- **Task statement**:
Copy out all the lines of the data that hold the word "html".

** Data follows **

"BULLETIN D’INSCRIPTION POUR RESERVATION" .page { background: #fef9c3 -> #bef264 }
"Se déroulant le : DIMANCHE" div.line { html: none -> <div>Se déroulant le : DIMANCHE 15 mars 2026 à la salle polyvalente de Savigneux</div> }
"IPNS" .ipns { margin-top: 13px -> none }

** End of Data **
** Data follows **

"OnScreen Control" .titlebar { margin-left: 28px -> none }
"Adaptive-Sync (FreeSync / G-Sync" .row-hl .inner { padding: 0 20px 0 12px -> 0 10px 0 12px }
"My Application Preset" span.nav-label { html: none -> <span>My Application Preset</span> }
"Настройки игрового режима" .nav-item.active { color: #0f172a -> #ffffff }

** End of Data **
** Data follows **

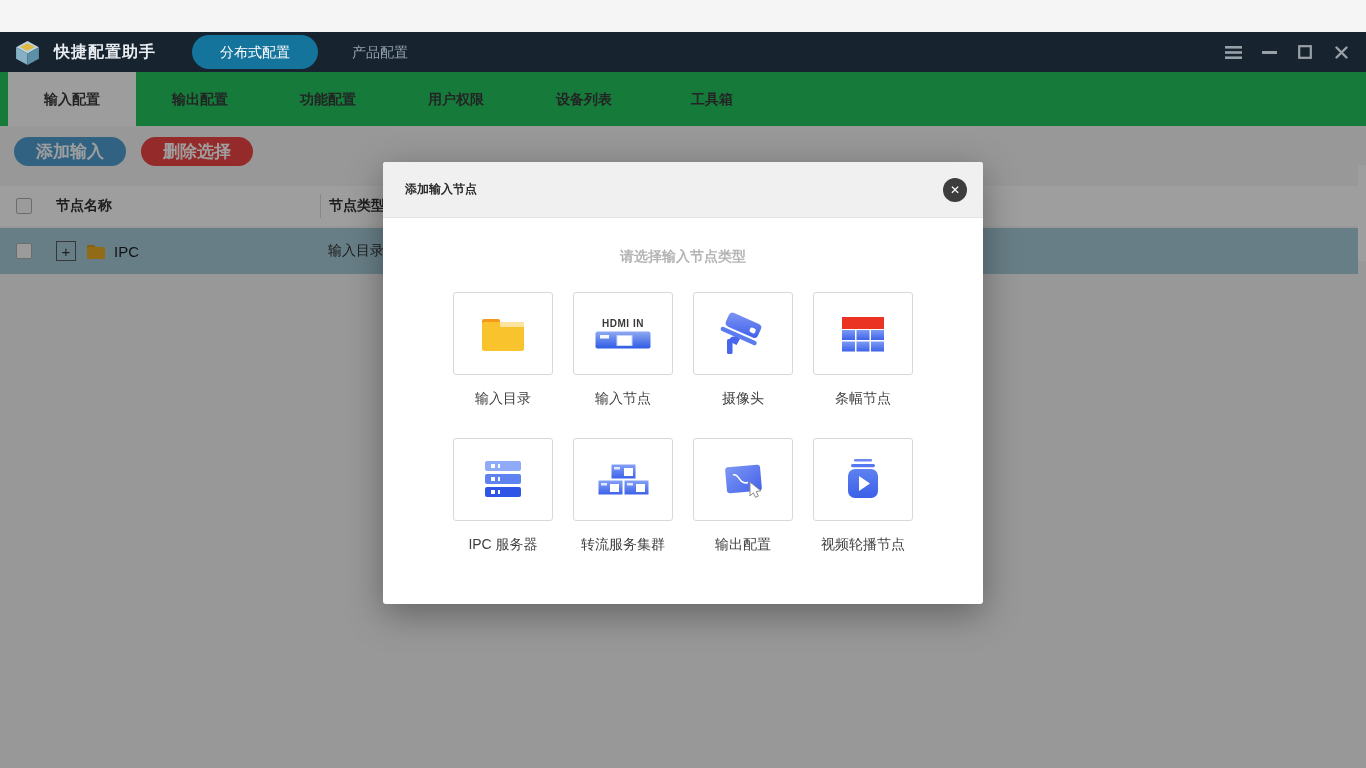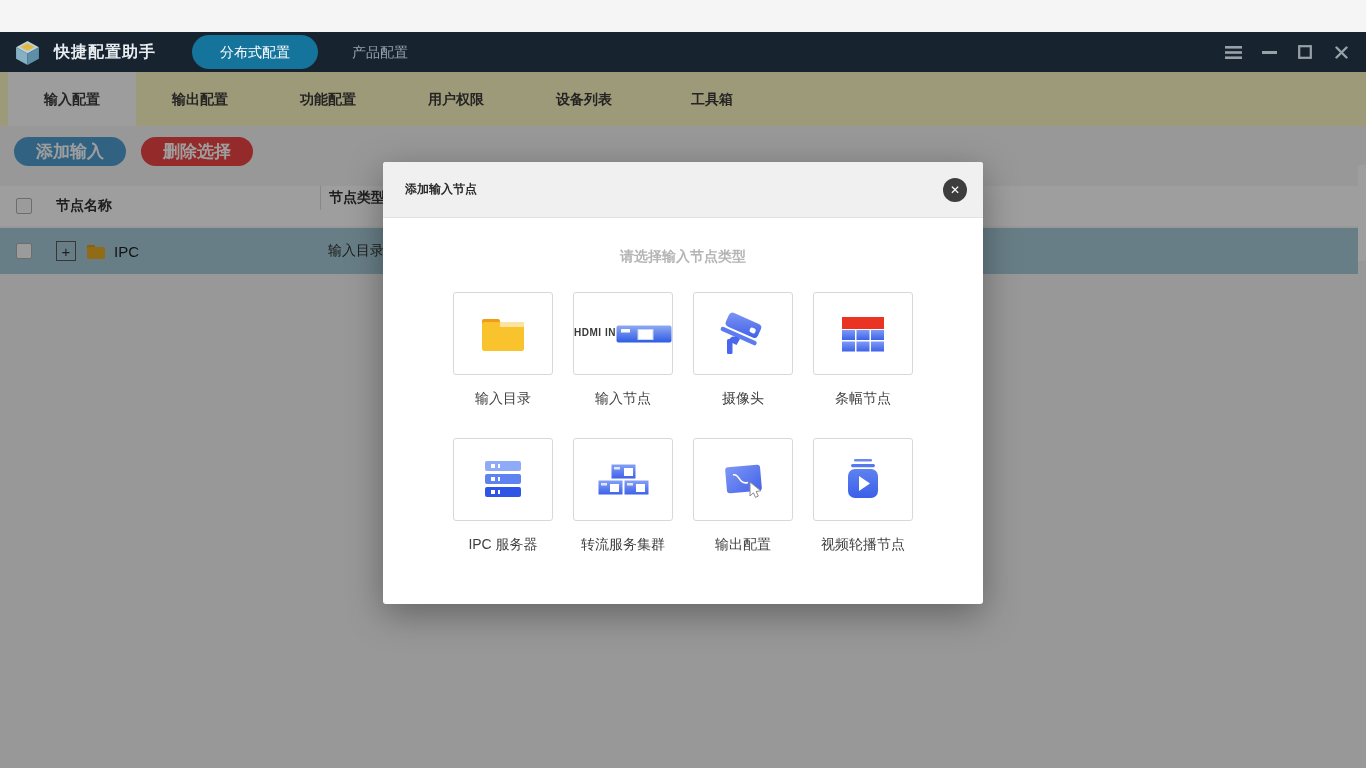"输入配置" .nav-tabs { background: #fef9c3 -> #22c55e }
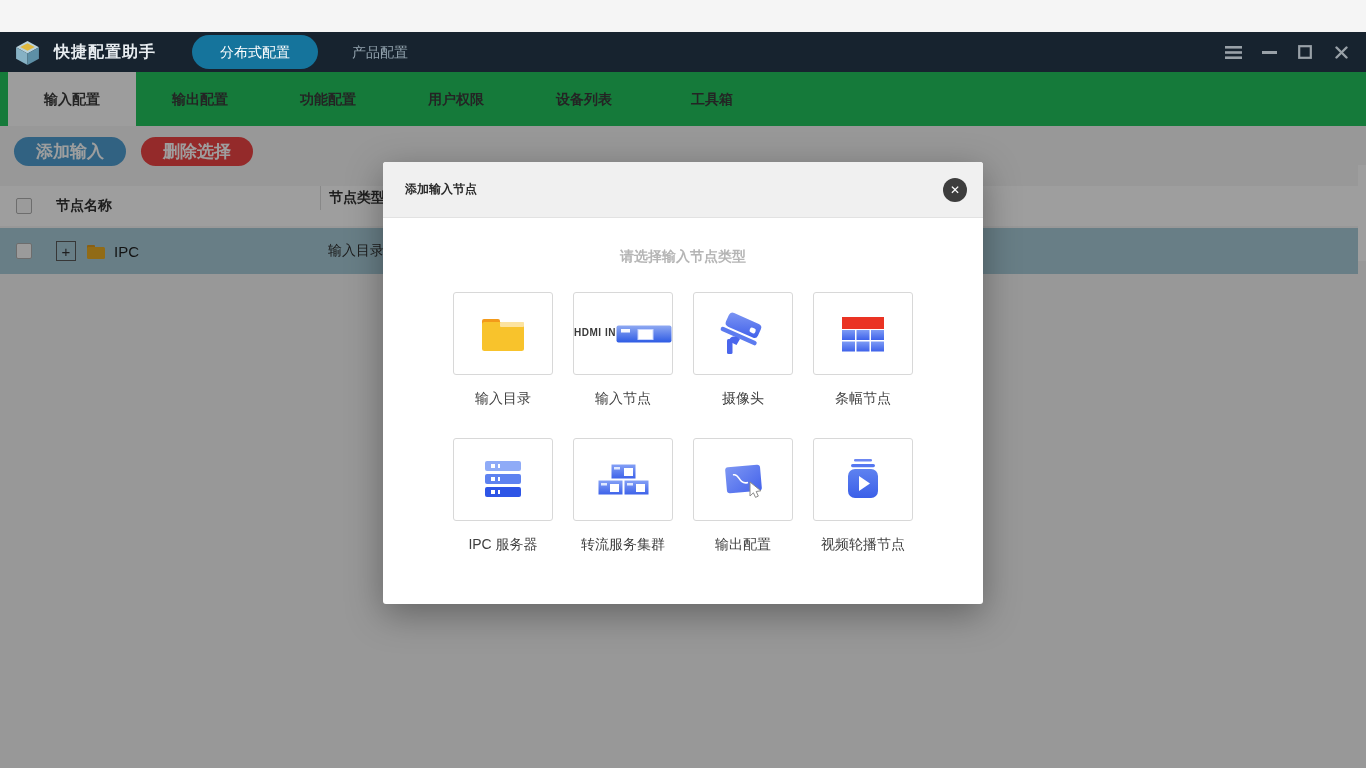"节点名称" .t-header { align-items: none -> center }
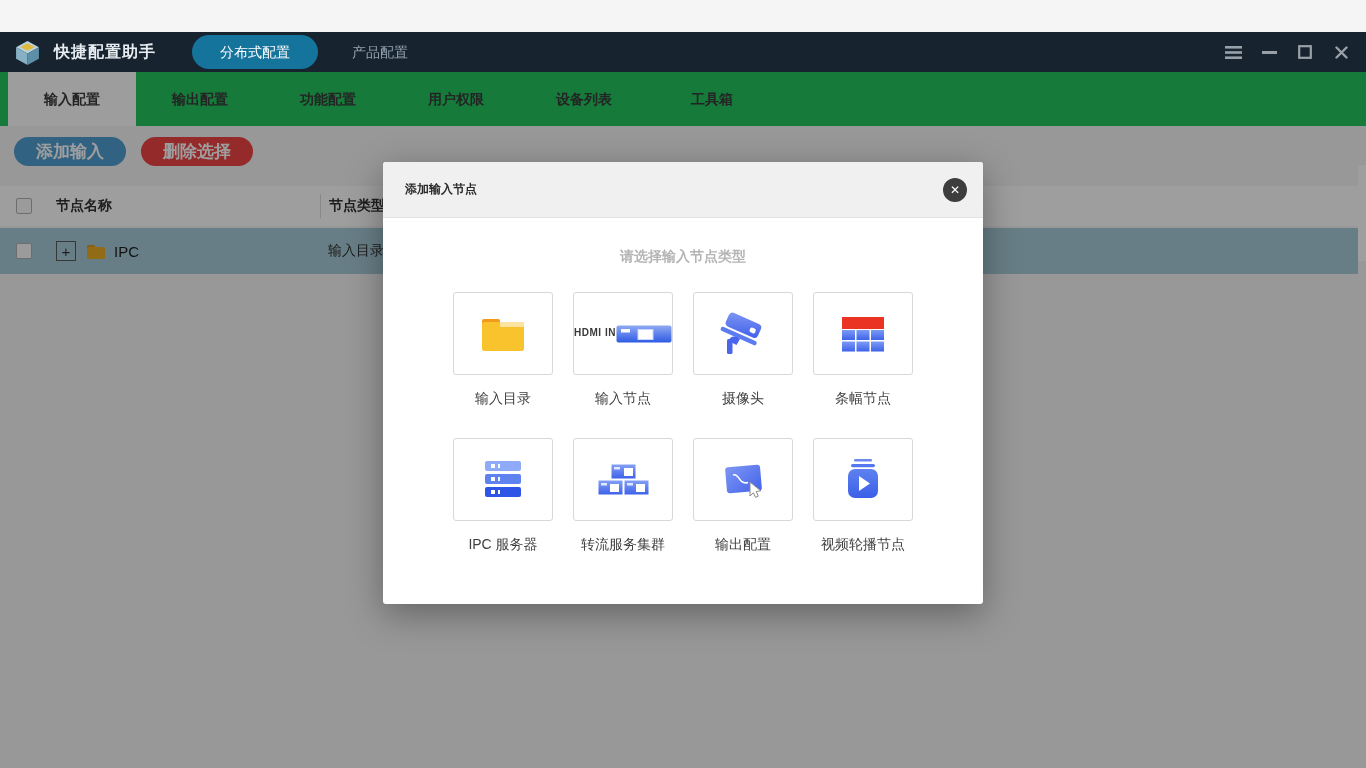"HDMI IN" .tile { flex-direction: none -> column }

** End of Data **

- **Exercise response**:
"Se déroulant le : DIMANCHE" div.line { html: none -> <div>Se déroulant le : DIMANCHE 15 mars 2026 à la salle polyvalente de Savigneux</div> }
"My Application Preset" span.nav-label { html: none -> <span>My Application Preset</span> }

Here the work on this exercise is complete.